On Crema: "Is modern espresso ugly???"


This video has been up on Youtube for a while, and you may have already seen it, but for those of you who haven't, it answers a lot of questions about the mysterious subject of"crema." The author, James Hoffman, is a"food/espresso science writer," who likes to add cultural and philosophical context to his work. Of course I have some opinions on the same topics, but in this video, which is essentially about "crema," he answers a LOT of the questions I frequently get asked from people buying vintage home levers.

What's cool about Hoffman's explanation of "crema" is that it is scientifically accurate. He explains what it actually is. And why crema may, or may not be "important" to the taste of espresso and overall experience with it.

That makes this a "must watch" video for anyone seriously interested in trying to pull a good shot of espresso.

I always joke that,"espresso is way more of a science project than I ever dreamed." Hoffman makes the science a little more understandable.

Some questions answered in the video: What is "crema?" Why do "modern" lighter coffee roasts often taste better, but can also have less crema?

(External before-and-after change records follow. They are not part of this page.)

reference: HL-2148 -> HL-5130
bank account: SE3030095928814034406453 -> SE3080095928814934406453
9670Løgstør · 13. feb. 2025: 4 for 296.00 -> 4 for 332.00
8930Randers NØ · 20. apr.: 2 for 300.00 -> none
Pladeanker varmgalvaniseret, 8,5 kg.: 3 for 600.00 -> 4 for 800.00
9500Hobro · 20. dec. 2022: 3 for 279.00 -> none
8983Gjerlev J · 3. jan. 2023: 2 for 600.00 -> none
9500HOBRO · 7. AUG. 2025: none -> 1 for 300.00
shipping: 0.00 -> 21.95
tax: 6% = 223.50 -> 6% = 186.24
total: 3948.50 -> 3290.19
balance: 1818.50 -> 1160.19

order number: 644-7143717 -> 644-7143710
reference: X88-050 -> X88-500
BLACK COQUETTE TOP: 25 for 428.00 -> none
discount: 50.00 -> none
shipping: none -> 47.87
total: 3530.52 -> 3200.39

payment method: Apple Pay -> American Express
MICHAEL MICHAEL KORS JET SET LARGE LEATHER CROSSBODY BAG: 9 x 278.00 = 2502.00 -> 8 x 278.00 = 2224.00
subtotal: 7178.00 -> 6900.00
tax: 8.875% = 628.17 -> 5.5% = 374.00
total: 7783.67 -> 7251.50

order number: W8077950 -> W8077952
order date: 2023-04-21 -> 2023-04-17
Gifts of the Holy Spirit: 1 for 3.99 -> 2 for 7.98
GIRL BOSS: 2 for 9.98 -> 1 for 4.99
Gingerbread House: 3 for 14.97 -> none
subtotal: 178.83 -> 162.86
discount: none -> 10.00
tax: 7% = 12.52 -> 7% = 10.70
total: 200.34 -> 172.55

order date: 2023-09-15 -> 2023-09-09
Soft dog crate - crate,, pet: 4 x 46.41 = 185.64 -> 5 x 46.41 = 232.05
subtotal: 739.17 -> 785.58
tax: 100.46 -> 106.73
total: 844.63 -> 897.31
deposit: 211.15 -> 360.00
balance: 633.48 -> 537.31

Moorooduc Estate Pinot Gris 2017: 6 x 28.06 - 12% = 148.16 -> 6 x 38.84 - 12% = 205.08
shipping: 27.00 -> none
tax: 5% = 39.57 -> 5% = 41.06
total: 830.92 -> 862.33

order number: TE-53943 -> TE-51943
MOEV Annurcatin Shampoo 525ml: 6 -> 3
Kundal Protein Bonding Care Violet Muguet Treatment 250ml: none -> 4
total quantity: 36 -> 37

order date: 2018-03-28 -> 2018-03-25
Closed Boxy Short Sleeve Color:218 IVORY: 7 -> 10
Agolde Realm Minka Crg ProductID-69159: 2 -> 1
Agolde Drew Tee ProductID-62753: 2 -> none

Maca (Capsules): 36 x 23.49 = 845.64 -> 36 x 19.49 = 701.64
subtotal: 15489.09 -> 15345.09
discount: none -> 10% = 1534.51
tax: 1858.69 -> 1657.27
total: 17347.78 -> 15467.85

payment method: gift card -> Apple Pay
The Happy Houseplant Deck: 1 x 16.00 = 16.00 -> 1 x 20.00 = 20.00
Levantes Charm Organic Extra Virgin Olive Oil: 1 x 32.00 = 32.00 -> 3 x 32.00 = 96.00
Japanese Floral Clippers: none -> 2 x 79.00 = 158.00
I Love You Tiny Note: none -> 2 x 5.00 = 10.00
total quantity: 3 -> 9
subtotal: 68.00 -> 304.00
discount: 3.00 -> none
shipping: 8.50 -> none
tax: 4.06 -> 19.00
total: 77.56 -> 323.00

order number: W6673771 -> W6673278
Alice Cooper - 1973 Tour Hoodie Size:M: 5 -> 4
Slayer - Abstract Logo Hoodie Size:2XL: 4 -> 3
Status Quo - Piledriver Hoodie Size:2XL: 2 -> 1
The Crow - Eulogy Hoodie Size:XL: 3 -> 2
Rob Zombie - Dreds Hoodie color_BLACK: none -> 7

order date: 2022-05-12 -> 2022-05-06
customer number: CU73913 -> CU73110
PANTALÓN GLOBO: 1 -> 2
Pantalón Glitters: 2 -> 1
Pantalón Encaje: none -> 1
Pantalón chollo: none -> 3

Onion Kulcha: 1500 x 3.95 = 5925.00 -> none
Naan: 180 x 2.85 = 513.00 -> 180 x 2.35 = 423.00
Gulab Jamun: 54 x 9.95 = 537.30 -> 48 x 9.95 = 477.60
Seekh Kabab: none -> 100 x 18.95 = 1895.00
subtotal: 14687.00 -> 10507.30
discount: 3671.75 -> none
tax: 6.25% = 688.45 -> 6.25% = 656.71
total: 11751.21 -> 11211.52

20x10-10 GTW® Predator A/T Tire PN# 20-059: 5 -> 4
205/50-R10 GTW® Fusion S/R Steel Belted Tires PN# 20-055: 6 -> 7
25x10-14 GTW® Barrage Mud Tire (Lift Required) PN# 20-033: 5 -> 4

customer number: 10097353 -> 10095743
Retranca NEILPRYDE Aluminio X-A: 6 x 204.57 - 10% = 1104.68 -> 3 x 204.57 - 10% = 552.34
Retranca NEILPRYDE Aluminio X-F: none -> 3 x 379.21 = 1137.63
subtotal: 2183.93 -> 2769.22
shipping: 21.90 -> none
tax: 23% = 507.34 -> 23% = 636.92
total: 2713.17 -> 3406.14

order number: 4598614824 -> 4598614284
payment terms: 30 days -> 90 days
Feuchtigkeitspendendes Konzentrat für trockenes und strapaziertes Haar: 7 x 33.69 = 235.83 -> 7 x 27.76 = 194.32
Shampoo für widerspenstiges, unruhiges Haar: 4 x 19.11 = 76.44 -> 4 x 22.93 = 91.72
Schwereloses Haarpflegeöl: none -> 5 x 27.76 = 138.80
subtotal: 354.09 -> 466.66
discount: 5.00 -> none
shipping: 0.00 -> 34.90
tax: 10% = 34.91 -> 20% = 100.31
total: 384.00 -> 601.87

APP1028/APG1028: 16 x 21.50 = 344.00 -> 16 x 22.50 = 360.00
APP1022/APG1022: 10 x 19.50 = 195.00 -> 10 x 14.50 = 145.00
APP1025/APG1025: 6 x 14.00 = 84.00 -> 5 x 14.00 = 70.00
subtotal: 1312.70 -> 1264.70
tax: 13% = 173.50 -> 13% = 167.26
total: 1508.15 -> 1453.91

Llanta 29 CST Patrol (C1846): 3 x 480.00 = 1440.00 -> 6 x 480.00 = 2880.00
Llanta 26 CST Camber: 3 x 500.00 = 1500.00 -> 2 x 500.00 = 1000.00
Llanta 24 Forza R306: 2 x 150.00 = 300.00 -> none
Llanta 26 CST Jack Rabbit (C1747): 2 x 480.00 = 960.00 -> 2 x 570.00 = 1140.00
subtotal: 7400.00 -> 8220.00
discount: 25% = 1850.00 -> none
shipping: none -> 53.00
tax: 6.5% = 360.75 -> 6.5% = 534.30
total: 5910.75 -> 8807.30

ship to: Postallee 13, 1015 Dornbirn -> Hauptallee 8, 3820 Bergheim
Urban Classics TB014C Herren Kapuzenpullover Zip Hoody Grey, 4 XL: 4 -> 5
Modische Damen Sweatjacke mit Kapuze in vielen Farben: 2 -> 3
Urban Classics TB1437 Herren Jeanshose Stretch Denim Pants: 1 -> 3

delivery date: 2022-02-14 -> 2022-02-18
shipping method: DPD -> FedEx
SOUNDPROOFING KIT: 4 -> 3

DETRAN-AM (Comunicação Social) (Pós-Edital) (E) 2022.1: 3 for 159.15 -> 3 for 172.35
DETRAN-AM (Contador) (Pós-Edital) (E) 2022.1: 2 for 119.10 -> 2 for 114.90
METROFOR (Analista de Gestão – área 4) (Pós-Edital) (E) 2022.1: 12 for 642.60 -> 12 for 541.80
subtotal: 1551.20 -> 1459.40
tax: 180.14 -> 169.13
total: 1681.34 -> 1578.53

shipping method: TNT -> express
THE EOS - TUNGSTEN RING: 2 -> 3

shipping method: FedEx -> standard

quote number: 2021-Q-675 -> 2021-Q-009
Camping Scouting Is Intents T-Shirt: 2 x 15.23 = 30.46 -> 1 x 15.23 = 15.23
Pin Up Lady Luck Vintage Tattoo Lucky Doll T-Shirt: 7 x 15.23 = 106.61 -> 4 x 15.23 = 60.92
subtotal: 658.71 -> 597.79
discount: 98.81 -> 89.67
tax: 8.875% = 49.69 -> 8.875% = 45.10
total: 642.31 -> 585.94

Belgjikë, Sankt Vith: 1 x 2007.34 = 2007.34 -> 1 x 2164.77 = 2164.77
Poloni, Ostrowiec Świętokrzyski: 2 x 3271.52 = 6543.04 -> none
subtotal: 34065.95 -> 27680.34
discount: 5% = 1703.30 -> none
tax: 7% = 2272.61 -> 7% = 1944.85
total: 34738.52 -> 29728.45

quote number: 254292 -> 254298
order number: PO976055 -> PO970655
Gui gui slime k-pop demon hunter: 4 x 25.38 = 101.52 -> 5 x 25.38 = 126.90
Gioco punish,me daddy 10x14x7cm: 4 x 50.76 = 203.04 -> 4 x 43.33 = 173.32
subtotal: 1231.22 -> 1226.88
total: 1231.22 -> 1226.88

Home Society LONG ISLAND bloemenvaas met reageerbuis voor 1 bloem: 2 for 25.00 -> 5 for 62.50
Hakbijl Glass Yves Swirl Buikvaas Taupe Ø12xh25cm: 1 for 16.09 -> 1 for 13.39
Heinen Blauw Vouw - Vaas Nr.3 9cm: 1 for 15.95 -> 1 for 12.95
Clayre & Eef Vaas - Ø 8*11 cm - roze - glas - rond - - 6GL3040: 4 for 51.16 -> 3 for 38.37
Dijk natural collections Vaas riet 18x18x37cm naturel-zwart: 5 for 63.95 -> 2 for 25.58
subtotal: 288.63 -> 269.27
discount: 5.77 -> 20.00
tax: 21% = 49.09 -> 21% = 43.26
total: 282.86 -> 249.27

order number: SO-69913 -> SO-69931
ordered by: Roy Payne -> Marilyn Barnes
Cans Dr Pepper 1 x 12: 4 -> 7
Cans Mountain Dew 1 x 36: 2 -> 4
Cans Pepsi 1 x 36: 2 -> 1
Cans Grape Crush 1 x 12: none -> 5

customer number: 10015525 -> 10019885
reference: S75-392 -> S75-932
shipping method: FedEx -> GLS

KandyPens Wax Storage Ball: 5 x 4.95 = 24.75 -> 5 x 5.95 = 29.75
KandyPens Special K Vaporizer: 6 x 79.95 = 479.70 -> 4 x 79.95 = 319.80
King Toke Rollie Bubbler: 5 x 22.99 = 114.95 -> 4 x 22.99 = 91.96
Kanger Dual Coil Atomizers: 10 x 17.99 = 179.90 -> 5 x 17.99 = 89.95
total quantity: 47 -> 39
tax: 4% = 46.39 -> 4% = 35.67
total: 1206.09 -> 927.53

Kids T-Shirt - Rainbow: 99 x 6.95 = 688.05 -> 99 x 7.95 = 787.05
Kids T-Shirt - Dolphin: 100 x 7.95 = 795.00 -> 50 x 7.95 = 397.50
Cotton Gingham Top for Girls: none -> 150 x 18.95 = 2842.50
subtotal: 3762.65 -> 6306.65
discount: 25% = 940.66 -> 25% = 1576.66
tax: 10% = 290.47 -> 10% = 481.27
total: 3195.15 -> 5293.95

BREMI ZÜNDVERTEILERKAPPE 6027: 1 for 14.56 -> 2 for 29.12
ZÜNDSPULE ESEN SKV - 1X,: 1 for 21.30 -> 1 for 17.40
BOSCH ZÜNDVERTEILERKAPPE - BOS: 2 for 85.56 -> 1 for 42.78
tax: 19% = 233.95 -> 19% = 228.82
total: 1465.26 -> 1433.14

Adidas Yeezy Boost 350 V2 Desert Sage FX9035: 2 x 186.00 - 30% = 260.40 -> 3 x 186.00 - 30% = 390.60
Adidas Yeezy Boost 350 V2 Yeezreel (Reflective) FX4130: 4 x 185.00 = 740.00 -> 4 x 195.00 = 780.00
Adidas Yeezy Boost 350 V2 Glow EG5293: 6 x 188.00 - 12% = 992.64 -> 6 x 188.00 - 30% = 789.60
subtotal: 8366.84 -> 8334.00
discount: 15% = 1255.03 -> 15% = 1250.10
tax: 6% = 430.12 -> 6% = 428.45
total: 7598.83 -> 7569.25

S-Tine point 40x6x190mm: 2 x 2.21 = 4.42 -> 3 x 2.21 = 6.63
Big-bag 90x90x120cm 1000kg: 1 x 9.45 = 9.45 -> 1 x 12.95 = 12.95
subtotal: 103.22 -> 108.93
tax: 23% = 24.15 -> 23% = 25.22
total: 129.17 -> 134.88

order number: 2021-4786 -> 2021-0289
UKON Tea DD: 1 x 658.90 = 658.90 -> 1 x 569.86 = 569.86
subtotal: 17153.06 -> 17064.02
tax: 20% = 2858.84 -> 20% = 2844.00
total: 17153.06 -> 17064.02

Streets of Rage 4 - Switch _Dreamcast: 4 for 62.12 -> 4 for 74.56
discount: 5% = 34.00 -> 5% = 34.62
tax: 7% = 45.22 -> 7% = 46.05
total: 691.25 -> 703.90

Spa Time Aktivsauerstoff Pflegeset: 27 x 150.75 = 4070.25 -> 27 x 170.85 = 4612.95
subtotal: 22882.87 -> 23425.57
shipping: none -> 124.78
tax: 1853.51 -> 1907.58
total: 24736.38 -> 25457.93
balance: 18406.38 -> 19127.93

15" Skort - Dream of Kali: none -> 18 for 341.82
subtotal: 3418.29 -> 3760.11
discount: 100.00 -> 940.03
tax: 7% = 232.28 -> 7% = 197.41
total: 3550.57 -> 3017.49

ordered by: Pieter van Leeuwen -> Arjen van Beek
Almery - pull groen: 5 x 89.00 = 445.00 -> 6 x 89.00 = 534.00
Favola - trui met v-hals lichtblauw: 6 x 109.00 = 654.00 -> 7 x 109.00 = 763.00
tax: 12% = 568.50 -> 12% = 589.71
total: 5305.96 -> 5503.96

What comes out of your portafiter during the course of your shot (early in the shot, vs. what comes out at "the end.") And what the "look" of your espresso can tell you about it.

All of this comes with the acknowledgement that these are his own thoughts, and that what you may personally like in your coffee cup is not "wrong."

He packs a lot of interesting stuff into a very small amount of time, so you may have to get some more experience pulling shots, or even spend some time roasting your own coffee, to appreciate half of what he's talking about.

You may find yourself coming back to it in the future, as your experience grows. It will make more sense.

Hoffman used to write a blog. But it seems he's decided to just do "videos" now. If you're interested in reading about "coffee," pretty much anything you can find of his is worth checking out. He can deliver serious information, without pretension, and that is always welcome in the often insufferably precious "coffee biz" world.

Cheers.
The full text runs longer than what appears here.